-------- Record extracts

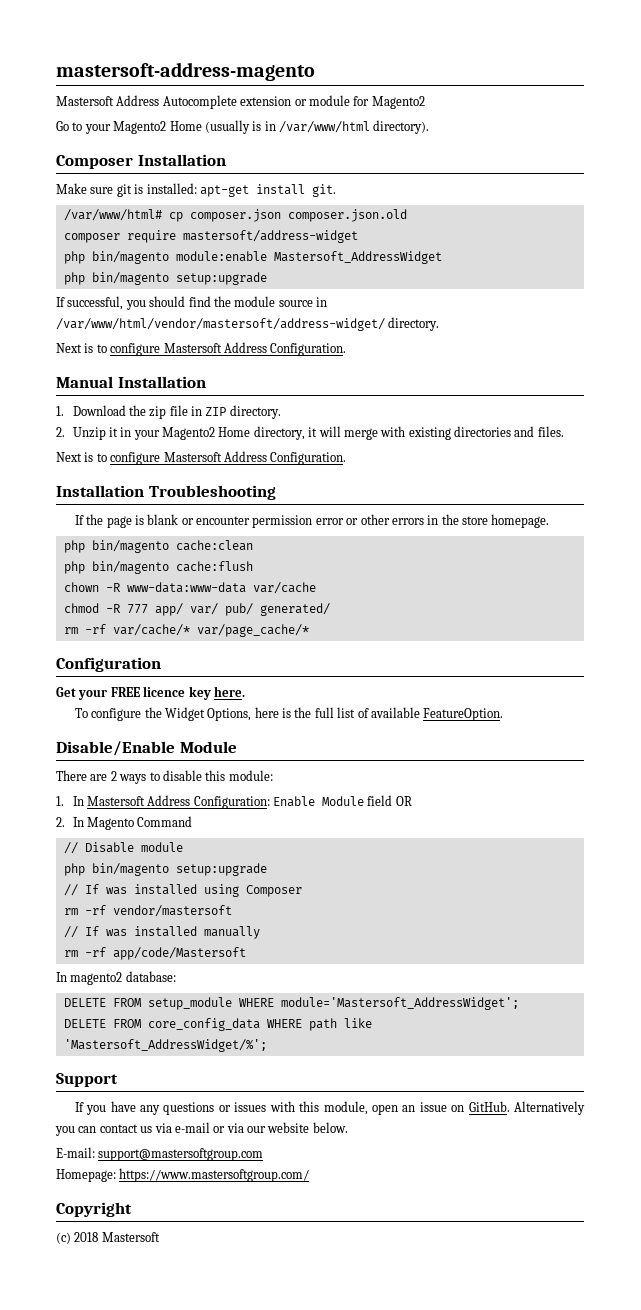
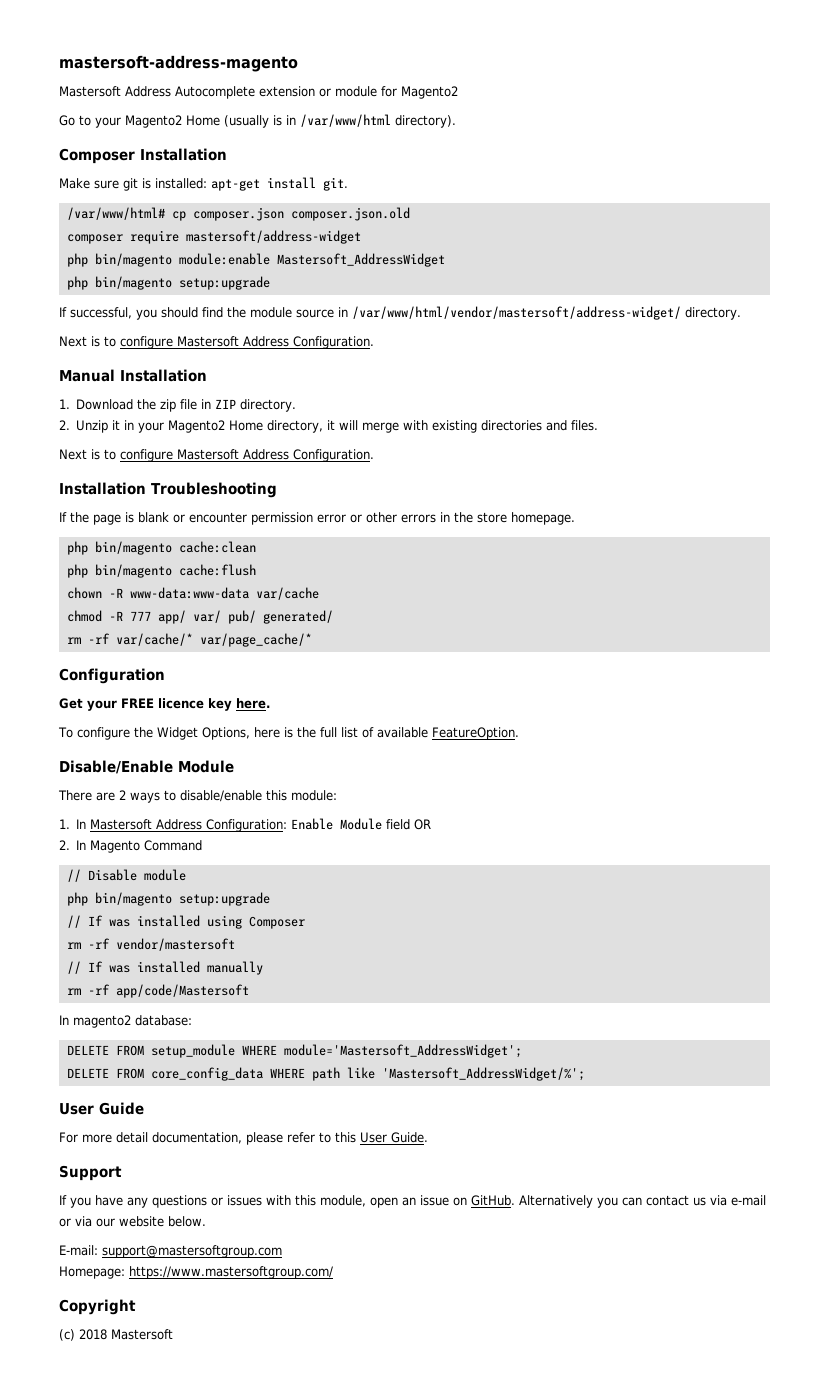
[162,770,202,781] disable -> [180,790,262,802] disable/enable
(267, 1045) none -> [59,1102,144,1115] [59,1132,428,1145] // User Guide // For more detail documentation, please refer to this User Guide.

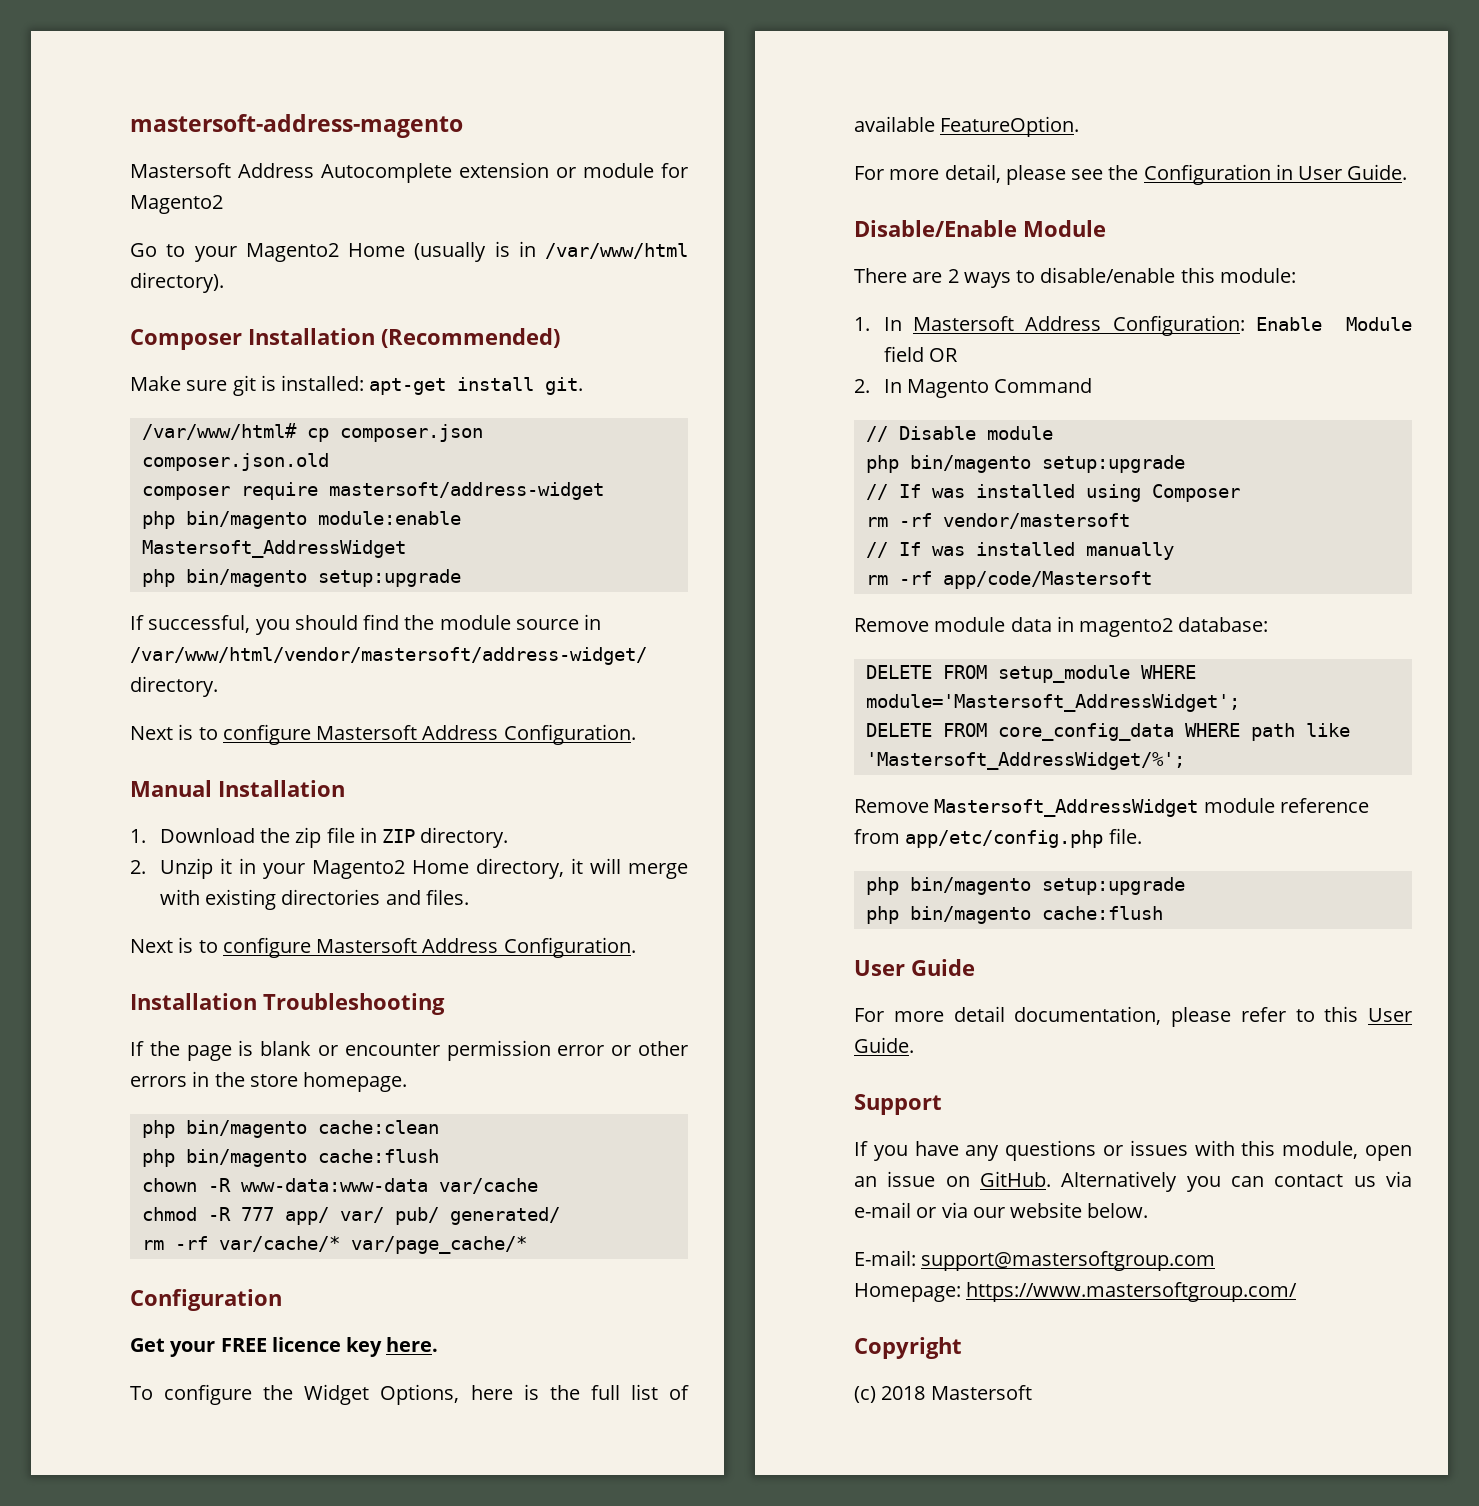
(227, 154) none -> [381,328,560,348] (Recommended)
(519, 733) none -> [854,164,1408,185] // For more detail, please see the Configuration in User Guide.
[59,1015,69,1025] In -> [854,616,1074,632] Remove module data in
(585, 1074) none -> [854,798,1369,817] [854,828,1142,848] [865,877,1185,895] [865,906,1163,924] // Remove Mastersoft_AddressWidget module reference from app/etc/config.php file. // php bin/magento setup:upgrade // php bin/magento cache:flush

----------------

# Instructions for the task
Exact copy, no pictures: reproduce every record above.

# Answer to this task
[162,770,202,781] disable -> [180,790,262,802] disable/enable
(267, 1045) none -> [59,1102,144,1115] [59,1132,428,1145] // User Guide // For more detail documentation, please refer to this User Guide.

(227, 154) none -> [381,328,560,348] (Recommended)
(519, 733) none -> [854,164,1408,185] // For more detail, please see the Configuration in User Guide.
[59,1015,69,1025] In -> [854,616,1074,632] Remove module data in
(585, 1074) none -> [854,798,1369,817] [854,828,1142,848] [865,877,1185,895] [865,906,1163,924] // Remove Mastersoft_AddressWidget module reference from app/etc/config.php file. // php bin/magento setup:upgrade // php bin/magento cache:flush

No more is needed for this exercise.